**Exercise**
What lines in the records below include the word "html"? Return each one.

**Task data**

##############################

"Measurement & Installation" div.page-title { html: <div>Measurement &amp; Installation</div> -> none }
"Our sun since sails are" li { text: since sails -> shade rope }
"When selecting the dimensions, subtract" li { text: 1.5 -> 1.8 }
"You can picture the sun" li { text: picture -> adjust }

##############################

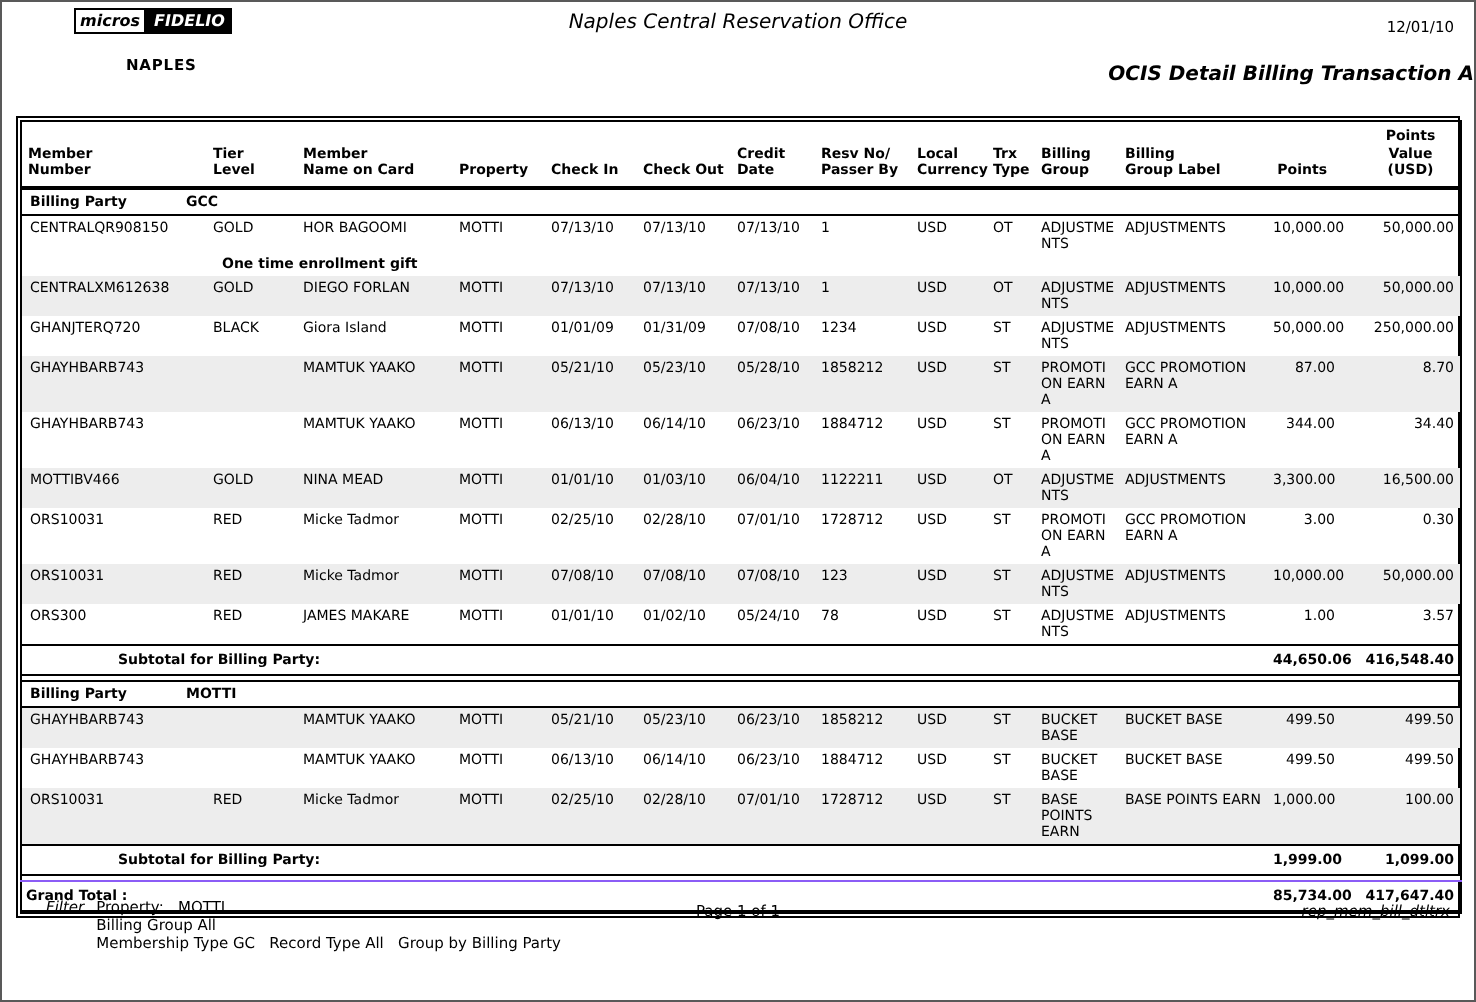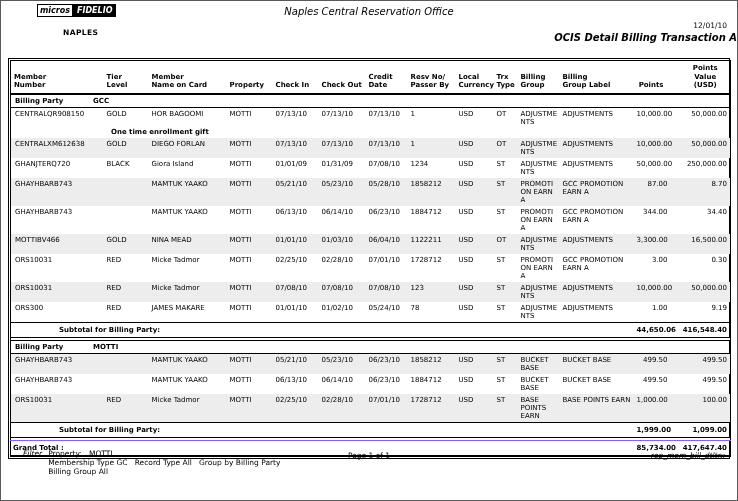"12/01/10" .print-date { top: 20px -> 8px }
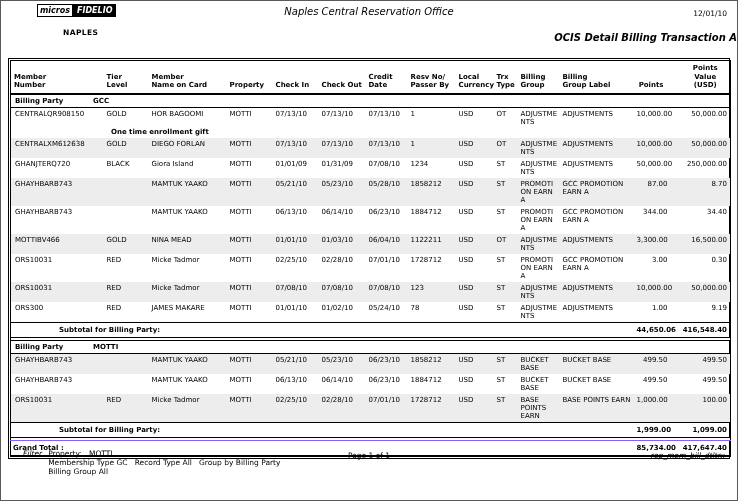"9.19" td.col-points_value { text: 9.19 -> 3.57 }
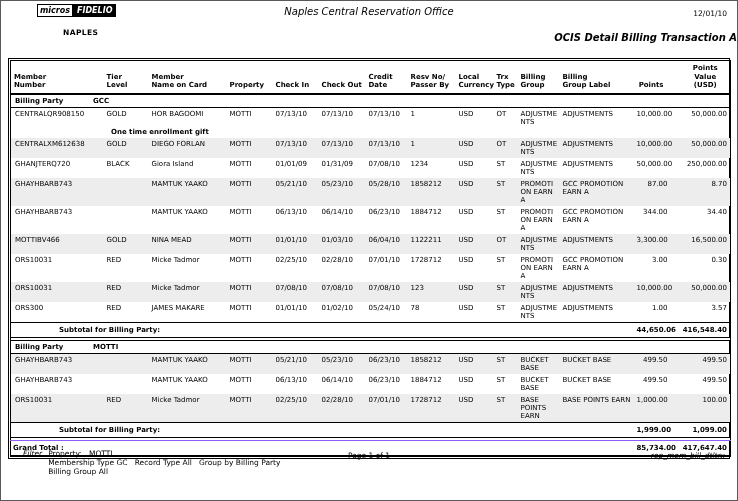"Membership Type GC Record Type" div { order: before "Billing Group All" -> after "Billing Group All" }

##############################

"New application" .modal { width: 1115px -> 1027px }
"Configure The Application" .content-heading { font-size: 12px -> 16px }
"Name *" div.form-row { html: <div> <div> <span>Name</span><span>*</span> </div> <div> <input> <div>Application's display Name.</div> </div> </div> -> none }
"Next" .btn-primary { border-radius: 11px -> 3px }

##############################

**Answer below**
"Measurement & Installation" div.page-title { html: <div>Measurement &amp; Installation</div> -> none }
"Name *" div.form-row { html: <div> <div> <span>Name</span><span>*</span> </div> <div> <input> <div>Application's display Name.</div> </div> </div> -> none }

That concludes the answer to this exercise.